The International Soca Monarch semifinal competition took place on Sunday.
Seventy soca artistes, some untested in a live milieu, performed for judges to seek a place in the final on Fantastic Friday. It was also televised on CNC3, and streamed live on the Internet for a local market that chose not to or could not go to the Savannah, and for an overseas market in need of soca satisfaction.
With such a large cast performing for over eight hours, this was not your average TV show. This was an experience that had social media abuzz, complaining about the quality of performances, the quality of broadcast and the standard of our soca industry.
If the International Soca Monarch (ISM) is the acme of this music, this genre, the performances showed a rift between the few soca artistes with experience in live performance and the others, who are guaranteed appearance fees, but failed to deliver on the promise of a performance that subliminally exceeds our expectations. Soca deserves better. We deserve better.
Local audiences of television have seen and have become accustomed to live performances that accent the standard parameters of good musicianship, voice control, stage presence and the intangibles like the “it factor.”
Soca in 2016 is more than a fete. But to hear and see the performances, one is left wondering if any rehearsal towards excellence was part of the mindset of many artistes. The few standout performers like Third Bass, Chucky Gordon and Blaxx certainly set a bar that could have been easily topped, but was not.
There is a difference between a recording and a live performance. There is also a difference in performance between a fete and a concert. ISM is presenting a concert—a stage, an audience in a prescribed area looking at the stage—but the idea of a fete—a stage, an audience in flux—has become so common for soca artistes that the shouting to inspire audience attention and participation supersedes any notion that performance standards differ between the two.

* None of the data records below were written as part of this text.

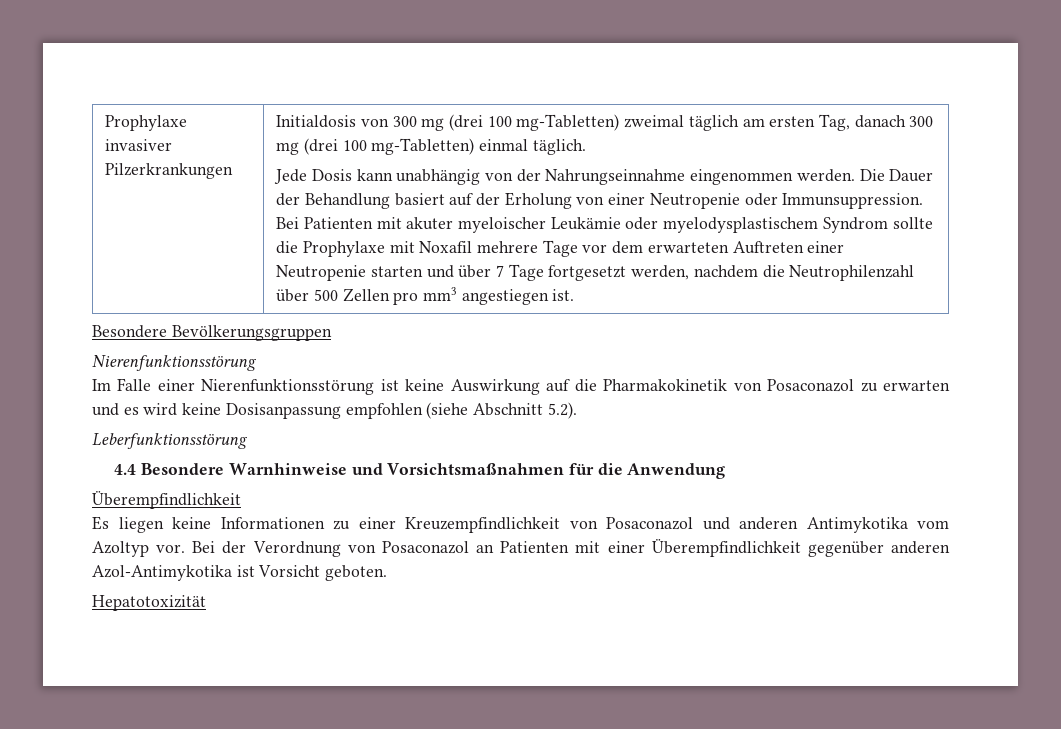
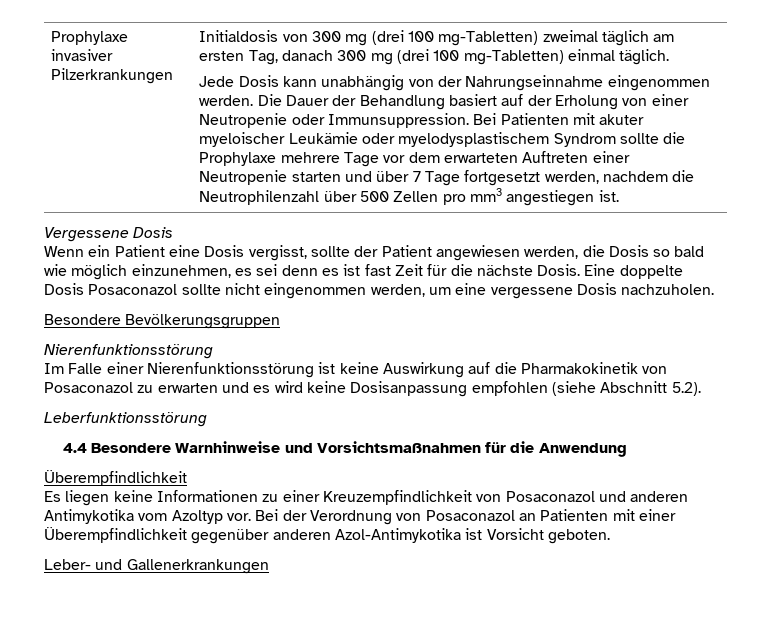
- Bei Patienten mit akuter myeloischer Leukämie oder myelodysplastischem Syndrom sollte die Prophylaxe mit Noxafil mehrere Tage vor dem erwarteten Auftreten einer Neutropenie starten und über 7 Tage fortgesetzt werden, nachdem die Neutrophilenzahl über 500 Zellen pro mm3 angestiegen ist.
+ Bei Patienten mit akuter myeloischer Leukämie oder myelodysplastischem Syndrom sollte die Prophylaxe mehrere Tage vor dem erwarteten Auftreten einer Neutropenie starten und über 7 Tage fortgesetzt werden, nachdem die Neutrophilenzahl über 500 Zellen pro mm3 angestiegen ist.
+ Vergessene Dosis
+ Wenn ein Patient eine Dosis vergisst, sollte der Patient angewiesen werden, die Dosis so bald wie möglich einzunehmen, es sei denn es ist fast Zeit für die nächste Dosis. Eine doppelte Dosis Posaconazol sollte nicht eingenommen werden, um eine vergessene Dosis nachzuholen.
- Hepatotoxizität
+ Leber- und Gallenerkrankungen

The social media buzz about sub-standard performance and the growing indifference of audiences towards this show and a number of carnival staples—statistics have shown a decline in carnival tourist arrivals, and audiences at calypso tents and in the stands at Panorama—point to an awareness by the public of what sells and what does not, and a failure of industry stakeholders in the production and promotion sector to keep ahead of the curve of global trends. Long concerts without variation is not a festival, it is a tedious event.
One is also left wondering at the decision of televising a marathon show as entertainment. Caribbean Prestige Foundation (CPF) chairman, Peter Scoon, at the launch of the ISM a few weeks ago, noted that “the familiar seven-plus-hour final show was not deemed television-ready by media broadcasters—the shorter, the better.” Television production standards, again, were apparently below those of what is now served up as basic for live concerts. A bad performance can be well-televised, a bad television production can obliterate any idea that performance was the selling point of this marathon.
Our music industry needs new ideas beyond simply putting a camera on unprepared performers for hours. The work behind a performance of Machel Montano at his Machel Monday concert, for example, is long, it is repetitive towards excellence, it is expensive.
The simple standards that were on display at the ISM semi-finals are not what this industry needs as a benchmark for moving towards any diversified industry. We don't have the numbers so we better have the superior standard of production and performance to make an economic difference for television and live audiences.